The Eyeball Net eventually passed on Stuckeyville in favor of alleged comedies like Bette and Yes, Dear, and Letterman’s old archenemies at NBC grabbed the show immediately. Worldwide re-titled it Ed (which was the original name, anyway) and expanded it into a full-hour comedy-drama. If you were among the few who caught Ed’s Sunday-night debut last month and wondered why, since it’s never been on before, it started with a “flashback” montage explaining the show’s setup, here’s the deal: That two minutes is all that remains from the $3 million Stuckeyville sitcom pilot.

Now NBC has finally wised up to the fact that Ed is its one-and-only freshman hope for salvaging a badly tanked 2000-’01 season (Tucker, Daddio and Deadline are already gone; The Michael Richards Show and Cursed are on the brink of cancellation; DAG, well, too soon to say). Consequently, the execs have given it a shot. No more Sunday-night suicide runs against favorites like The Simpsons and Malcolm in the Middle on Fox, and Touched by an Angel on CBS. Next Wednesday at 7 p.m., Ed becomes a player on West Wing night, serving as lead-in for that politico powerhouse and displacing Titans, NBC’s ultimate 2000 embarrassment (Well, not just yet—see Tube Stops, below).

Why is all this such a big deal? Because it will shut TV critics up.

Sure, introducing a smart, high-quality show to a new (hell, any) audience and giving it a chance at survival is fine and all, but if that annoying chorus of “give Ed a better timeslot or we’ll be forced to wring our sweaters in righteous indignation” coming from the television critics’ camp can be slapped down in the process, all the better.

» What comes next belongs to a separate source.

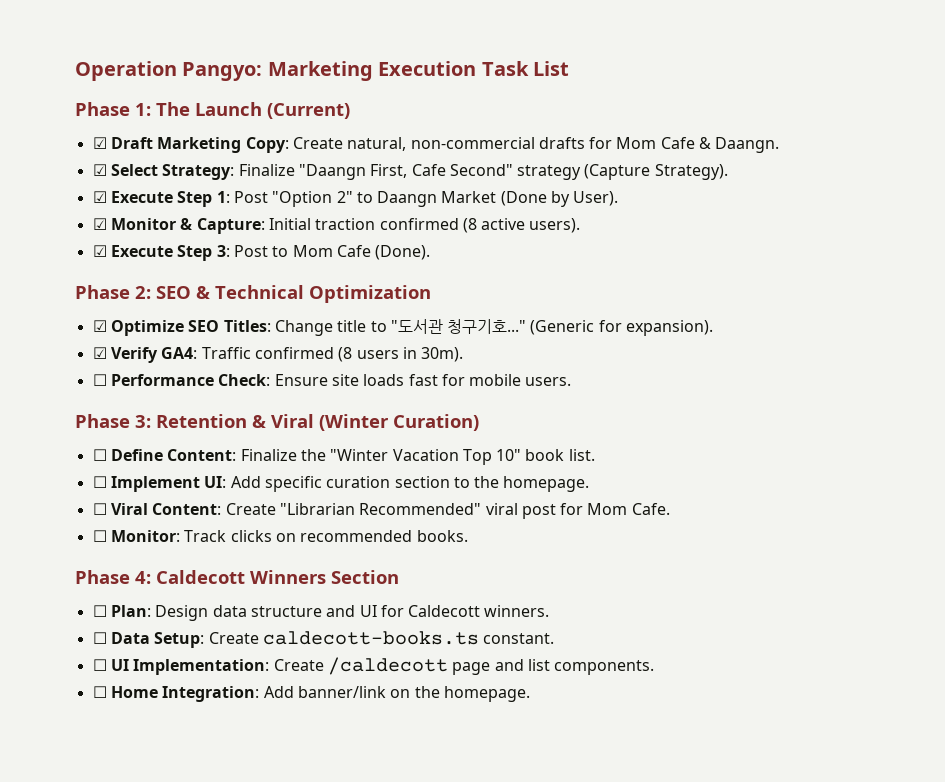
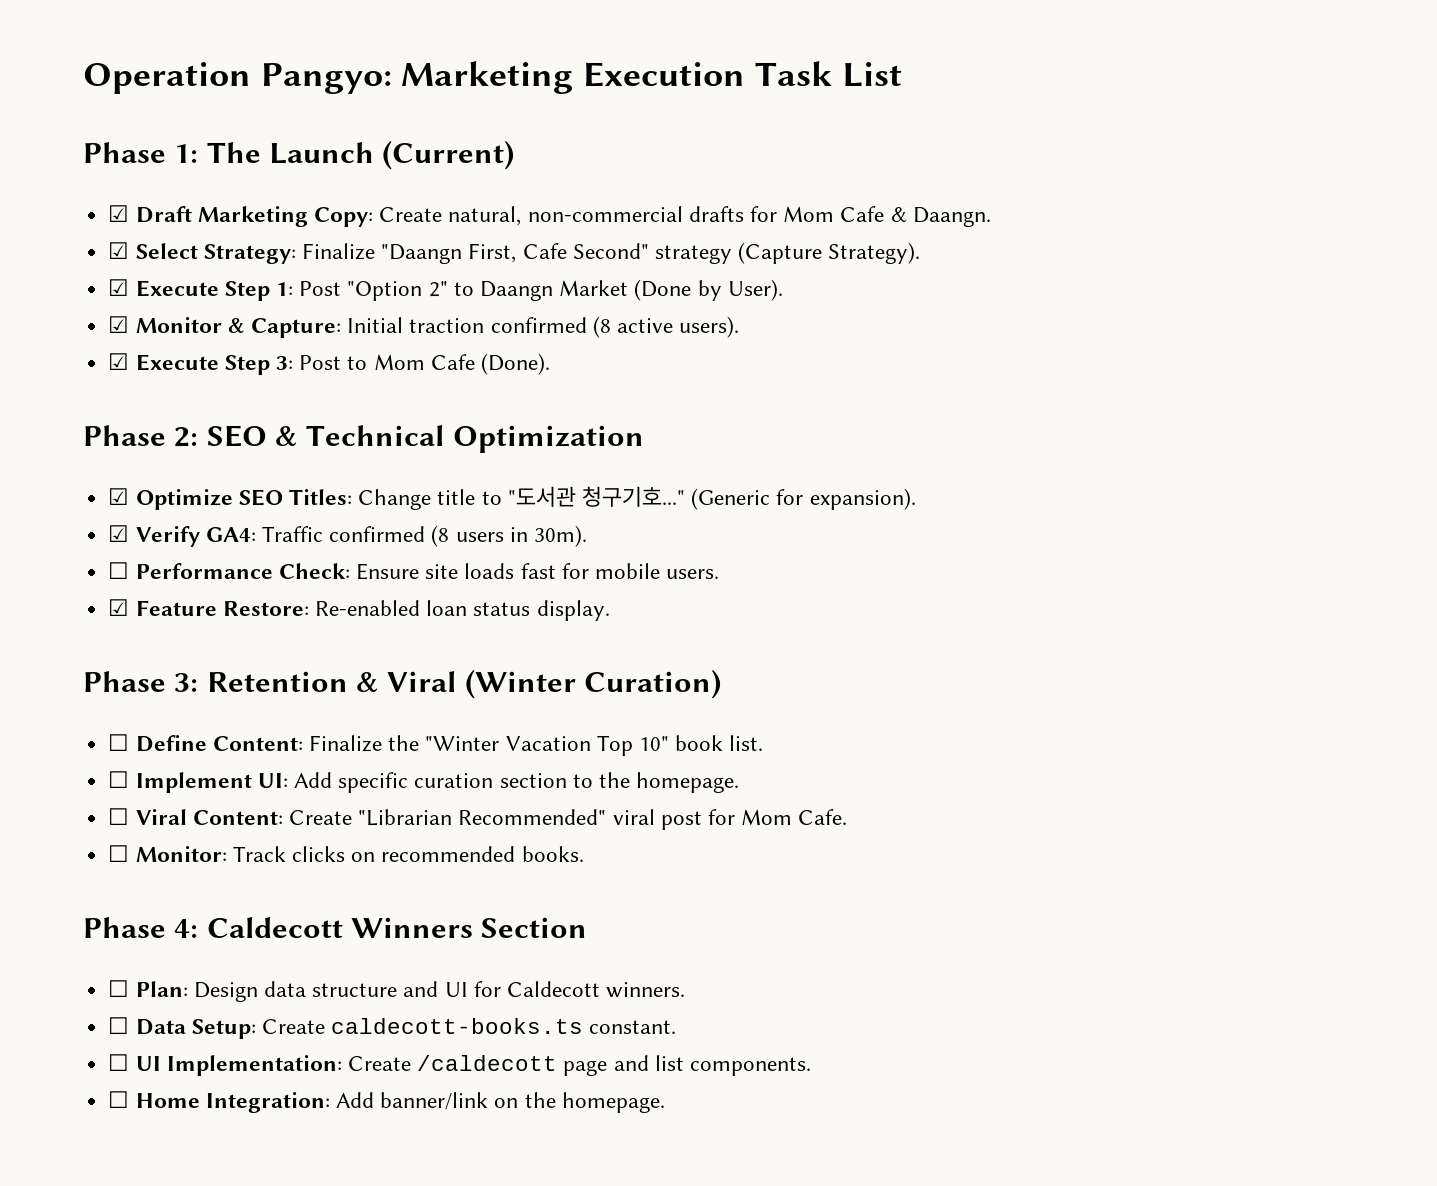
+ ☑ Feature Restore: Re-enabled loan status display.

Not being a member of that prissy club (as the Television Critics Association has reminded me on occasion), I’m fully prepared to let Ed sink or swim on its own merits without a whole lotta begging. Yes, I did some TV critic-like stumping for another acclaimed-but-mostly-unseen show in last week’s Only TV Column That Matters®, The WB’s Gilmore Girls, but that was different. As soon as lovely star Lauren Graham sees it on the Internet or reads one of the dozens of copies I mailed to her publicist, she’ll realize that she can’t live without me, then she’ll move in and microwave Hot Pockets for me in a little plaid miniskirt every single day. What other TV critics do is just delusional and crazy.

Ed has been quickly labeled as the next Northern Exposure, thanks to its cast of eccentric—but never stupid—characters surrounding Cavanagh, who ain’t exactly playing straight-man himself. Ed buys the Stuckeybowl bowling alley on a whim after getting the idea in his head that he still has one shot in, oh, a billion of getting close to his high school crush Carol (Julie Bowen, who’d like you to remember her for ER, not The WB’s Three, a ’98 howler of a Mission Impossible rip-off). He’s not an idiot—he’s a full-tilt romantic.

Ed also runs a law office out of the bowling alley (the strangeness of this wore off in the first episode, believe it or not), leading to the kind of loony court cases that Ally McBeal and the rest of David E. Kelley’s pantheon has only hinted at. The townsfolk may all be nuts, but Ed’s their champion—the choice between him, Ally or those well-dressed freaks on The Practice would be an easy one.

David Letterman himself has written some of Ed’s more bizarre turns, such as a head-scratching exchange between Ed and his newly acquired bowling alley employees about “Kenny the kitty” (you had to be there). The most flamboyantly whacked of Ed’s workers, Michael Ian Black—most recently seen as Johnny Bluejeans on Comedy Central’s Viva Variety and unseen as the Pets.com sock-puppet spokesdog—can barely be contained in a TV screen. His Phil, like good-in-small-doses Jack and Karen on Will & Grace, makes everyone else in Stuckeyville seem (almost) grounded.

NBC should consider setting Black loose on the reality-and-ratings-challenged Titans and let the pins fall where they may, or at least hire his now-jobless sock-puppet for a torrid affair with Yasmine Bleeth.